Slightly more than half-a-million motor vehicle trips were made each day on the Brooklyn, Manhattan, Williamsburg and Queensboro Bridges in 2000, the last “normal” traffic year before the events of September 2001. After carefully analyzing Census and other data about travel on these crossings, we have reached the following conclusions:

  • Most (nearly 78%) of the toll revenue will be paid by residents of New York City, with the largest shares to be paid by residents of Brooklyn (who will pay 33% of the total) and Queens (24%). See Tables 1, 2, and 7.

  • Nassau County residents will pay the third highest amount (13% of the total), followed by Manhattan (10%) and Staten Island (8%). Counting Suffolk County (5%), Long Island residents will pay 18% of the total toll amount, while residents of New Jersey will pay 4%. The total “take” from Long Island and New Jersey will be almost $160 million, at least a third of the “out-of-town” revenue that New York City lost when the commuter tax was repealed in 1999. See Table 7.

  • East River bridge commuters — those who drive daily across one or more of the East River bridges — will pay heavily once the bridges are tolled, unless they switch to transit or form carpools. Regular bridge commuters who drive alone will face annual toll costs of around $1,500. Cars with more than one occupant will pay the same amount but can share the cost. See Table 5.

  • While these costs are high, few people will pay them. Just 75,000 New Yorkers, plus 23,000 from Long Island or New Jersey, now commute solo between home and work via a free East River bridge. The number of East River bridge-using carpool commuters is smaller still: 38,000 from the five boroughs plus 8,000 from Long Island and New Jersey. See Table 6.

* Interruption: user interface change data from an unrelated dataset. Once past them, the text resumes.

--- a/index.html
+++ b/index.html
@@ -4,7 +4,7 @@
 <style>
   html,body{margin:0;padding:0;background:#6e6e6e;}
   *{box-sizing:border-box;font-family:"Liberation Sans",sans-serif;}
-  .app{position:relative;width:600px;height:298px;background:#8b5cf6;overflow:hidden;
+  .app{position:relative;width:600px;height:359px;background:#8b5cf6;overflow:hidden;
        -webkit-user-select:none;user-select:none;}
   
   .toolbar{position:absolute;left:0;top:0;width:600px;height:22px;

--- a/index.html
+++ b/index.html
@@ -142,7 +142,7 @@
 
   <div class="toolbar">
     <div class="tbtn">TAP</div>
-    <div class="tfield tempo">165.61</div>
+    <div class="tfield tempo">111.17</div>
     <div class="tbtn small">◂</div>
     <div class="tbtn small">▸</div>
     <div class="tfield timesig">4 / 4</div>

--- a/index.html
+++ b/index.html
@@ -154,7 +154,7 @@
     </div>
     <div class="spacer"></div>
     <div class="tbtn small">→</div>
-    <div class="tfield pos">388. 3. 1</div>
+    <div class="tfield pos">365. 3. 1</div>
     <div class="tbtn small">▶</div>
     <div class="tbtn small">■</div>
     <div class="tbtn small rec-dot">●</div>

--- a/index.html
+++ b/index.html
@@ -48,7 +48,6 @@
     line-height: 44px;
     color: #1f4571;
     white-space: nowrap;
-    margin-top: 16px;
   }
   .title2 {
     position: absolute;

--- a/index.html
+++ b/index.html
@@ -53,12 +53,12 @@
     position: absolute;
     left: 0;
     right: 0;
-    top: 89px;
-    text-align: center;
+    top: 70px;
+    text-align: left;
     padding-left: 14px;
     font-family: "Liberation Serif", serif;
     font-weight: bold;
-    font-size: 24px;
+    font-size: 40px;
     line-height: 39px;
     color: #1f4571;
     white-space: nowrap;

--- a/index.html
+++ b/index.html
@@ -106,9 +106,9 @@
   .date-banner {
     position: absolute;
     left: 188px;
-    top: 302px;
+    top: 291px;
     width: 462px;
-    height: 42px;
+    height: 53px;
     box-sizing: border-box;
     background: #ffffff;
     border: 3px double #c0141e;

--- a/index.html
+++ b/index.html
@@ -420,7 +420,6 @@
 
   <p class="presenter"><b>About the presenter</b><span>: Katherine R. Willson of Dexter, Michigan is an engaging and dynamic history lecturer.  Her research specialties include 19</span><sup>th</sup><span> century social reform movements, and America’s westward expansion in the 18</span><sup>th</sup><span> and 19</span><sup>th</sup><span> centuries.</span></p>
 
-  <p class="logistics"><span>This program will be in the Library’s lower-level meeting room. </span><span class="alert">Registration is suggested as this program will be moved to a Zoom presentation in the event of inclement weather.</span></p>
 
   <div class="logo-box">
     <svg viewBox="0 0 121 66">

  • In New York City, these East River bridge-using commuters add up to only 2% of people “of driving age” (persons aged 18-80) — 1.3% solo commuters, 0.7% carpoolers. The other 98% of New York City adults — nearly 5¾ million people — will pay, on average, less than a dollar a week — $47 a year — in East River bridge tolls. See Table 6.

  • Compared to their neighbors who don’t drive to work via an East River bridge, bridge commuters earn, on average, $14,300 a year more — enough to cover a solo driver’s annual bridge tolls almost ten times over. See Section 7.

  • Notwithstanding the handwringing from some elected officials, on a total dollar basis the prospective cost of East River bridge tolls for Brooklyn residents is less than Manhattan residents are already paying from last fall’s 18.5% boost in residential property taxes. When the two big budget-balancing measures — higher property taxes and bridge tolls — are added together, it is Manhattan that absorbs the greatest “hit.” When the impact is calculated per capita, the burden on Manhattanites is even greater compared with the other boroughs. See Table 2.

    These findings assume that the tolls are priced to gross $700 million a year, with the same toll charged at all times. If toll levels are set to gross a different figure, then the dollar amounts above should be adjusted proportionately. If premium prices are charged for peak trips, with off-peak discounts to keep overall revenues constant, the findings above would be little changed. Costs to peak-period commuters to Manhattan would rise by a third, but off-peak discounts would minimize the borough-wide impact. The boroughs and counties that feed peak commuters into Manhattan will pay just 2-3% more overall under value pricing than with a flat fee. See Table 7.